Editor's Note: Because of some of the questions I've received about
  Synopsys's unannounced "Protocol Compiler" (Dali), this entire ESNUG
  post consists of a paper I found on the topic.  PLEASE! -- Don't
  ask where or who I got it from.  :^)
                                          - John Cooley
                                            the ESNUG guy

( ESNUG 260 Item 1 ) -------------------------------------------- [4/96]

From: [ Don't Ask ]
Subject: Protocol Compiler (Dali), Behavioral Compiler & ATM Interface Design

Dali is an environment for ASIC designers to create designs with complex
interfaces and structured data streams.  The increasing complexity of
protocols have made existing design methodologies difficult and cumbersome.
Debugging an initial design to meet performance requirements, and later
re-engineering the design to accommodate modifications in protocol
specifications or other changes, is time-consuming if not difficult.
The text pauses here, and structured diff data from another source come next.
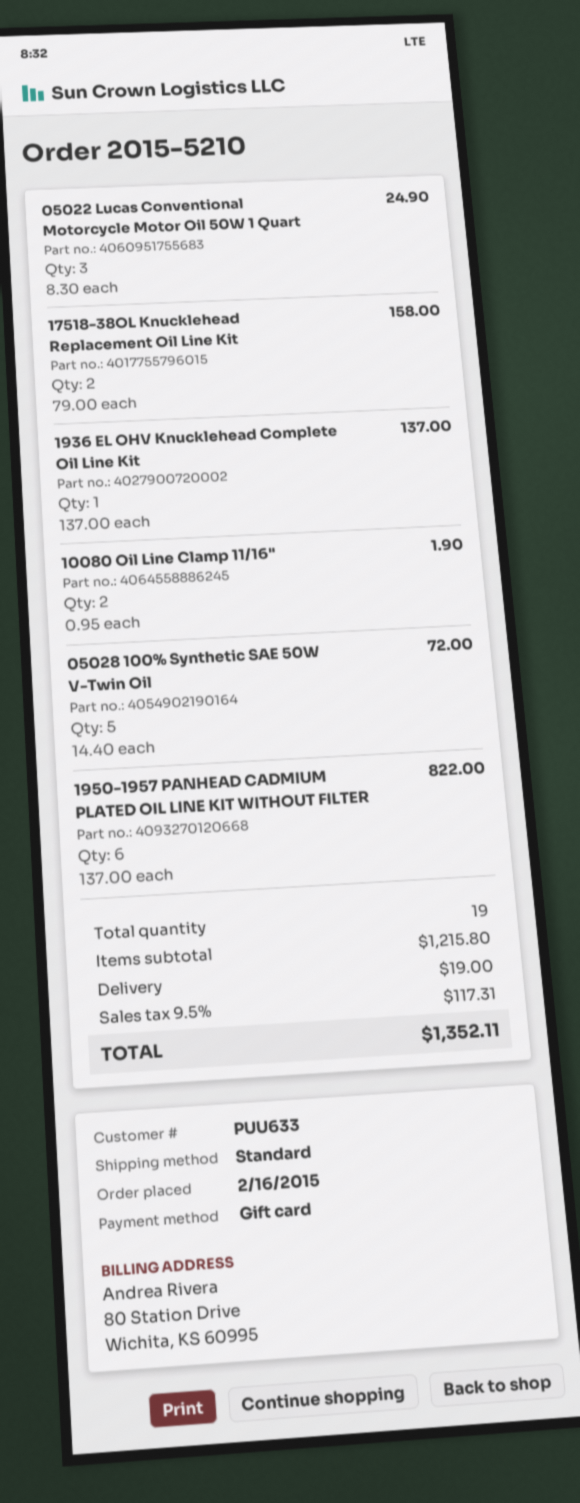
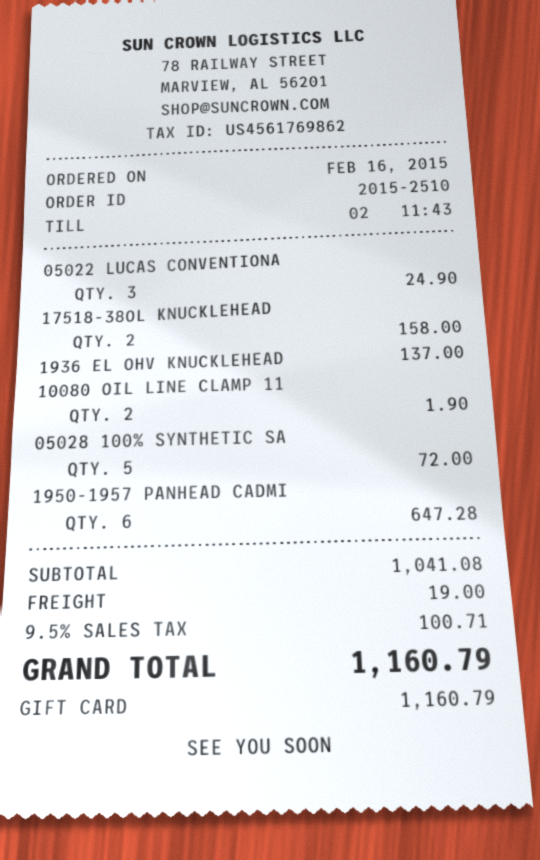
order number: 2015-5210 -> 2015-2510
1950-1957 PANHEAD CADMIUM PLATED OIL LINE KIT WITHOUT FILTER: 6 for 822.00 -> 6 for 647.28
subtotal: 1215.80 -> 1041.08
tax: 9.5% = 117.31 -> 9.5% = 100.71
total: 1352.11 -> 1160.79

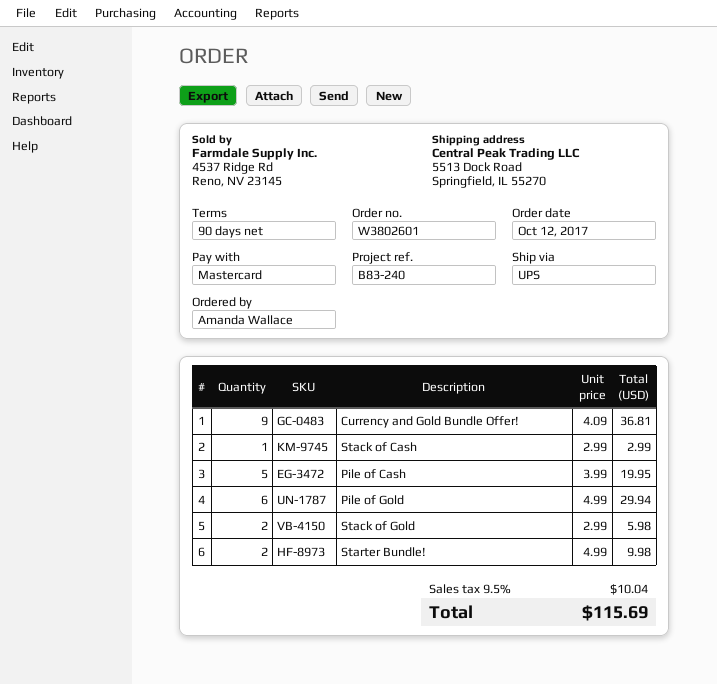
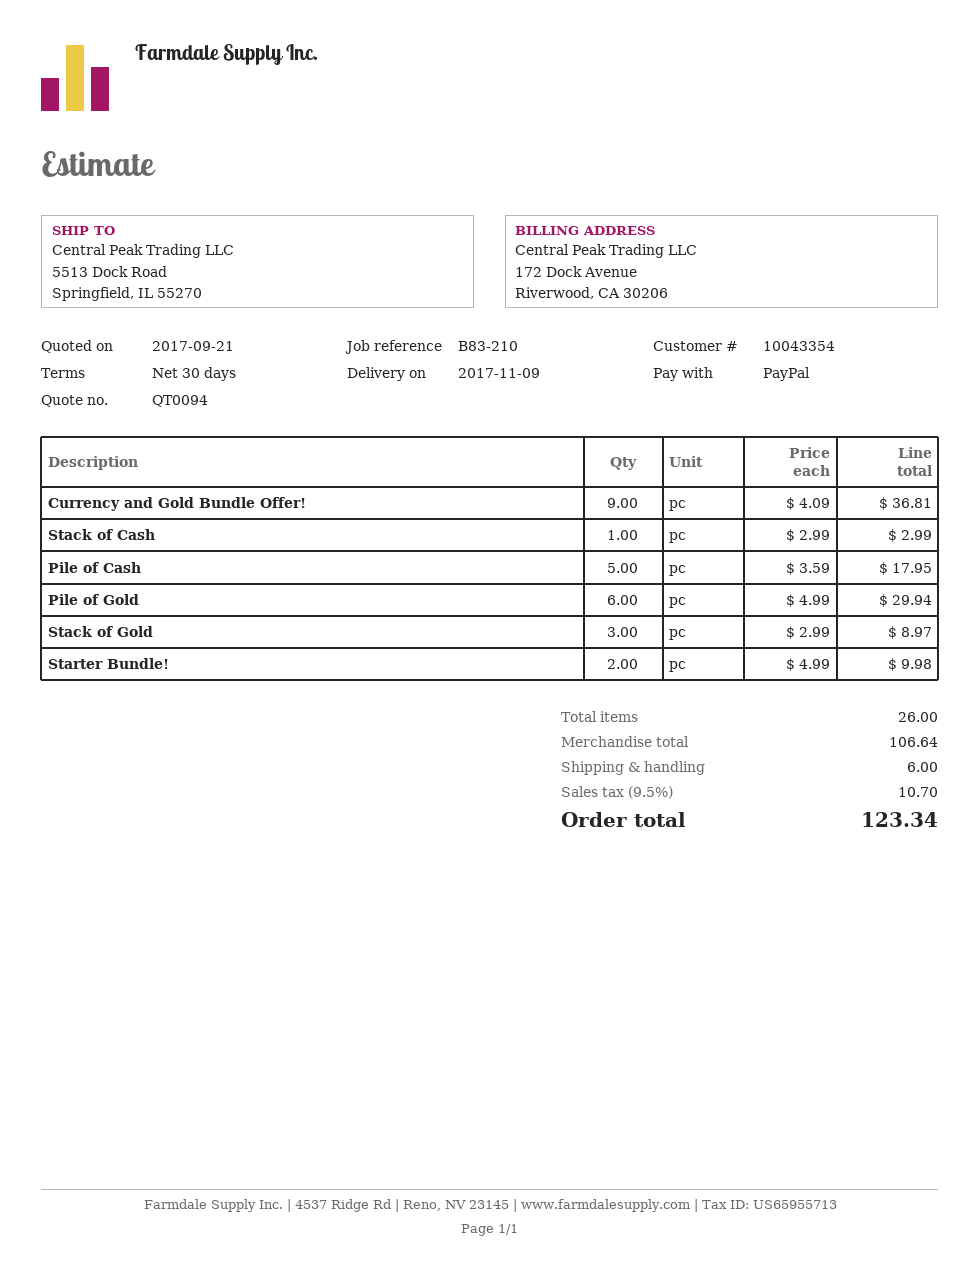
payment terms: 90 days -> 30 days
reference: B83-240 -> B83-210
payment method: Mastercard -> PayPal
Pile of Cash: 5 x 3.99 = 19.95 -> 5 x 3.59 = 17.95
Stack of Gold: 2 x 2.99 = 5.98 -> 3 x 2.99 = 8.97
shipping: none -> 6.00
tax: 9.5% = 10.04 -> 9.5% = 10.70
total: 115.69 -> 123.34

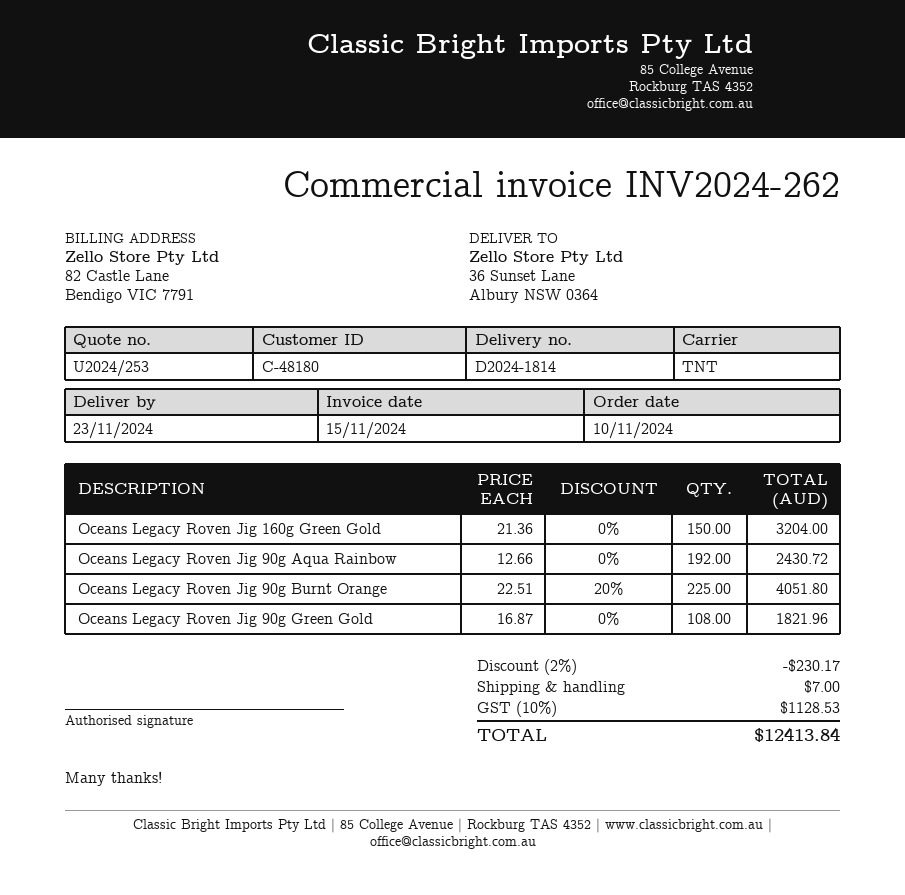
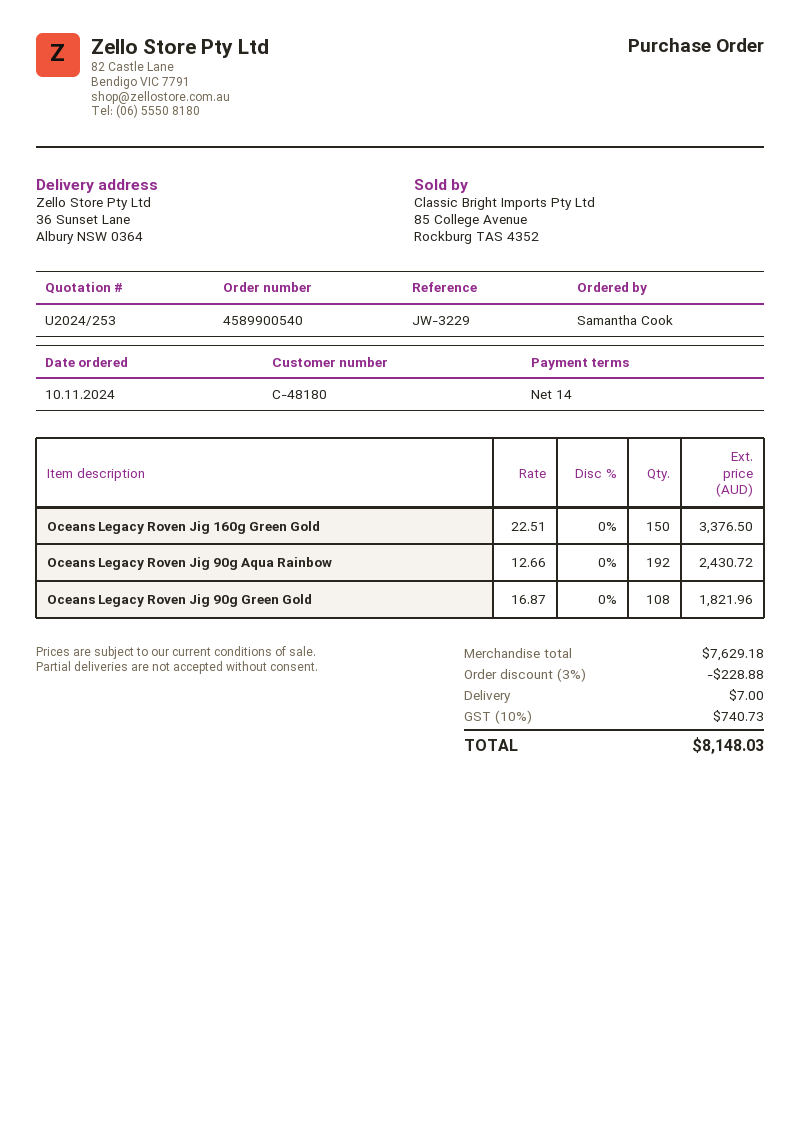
Oceans Legacy Roven Jig 160g Green Gold: 150 x 21.36 = 3204.00 -> 150 x 22.51 = 3376.50
Oceans Legacy Roven Jig 90g Burnt Orange: 225 x 22.51 - 20% = 4051.80 -> none
discount: 2% = 230.17 -> 3% = 228.88
tax: 10% = 1128.53 -> 10% = 740.73
total: 12413.84 -> 8148.03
Dali
was developed in response to these and other challenges.
Dali offers designers the following features:

  * A semantic driven design entry environment
    Design analysis and debugging early in the design process
  * Back annotation simulation results to the graphical representation
  * Automatic generation of sequential FSMs from the concurrent
    representation
  * Partition of complex FSM into a distributed set of FSMs
  * Generation of optimized RTL code for synthesis.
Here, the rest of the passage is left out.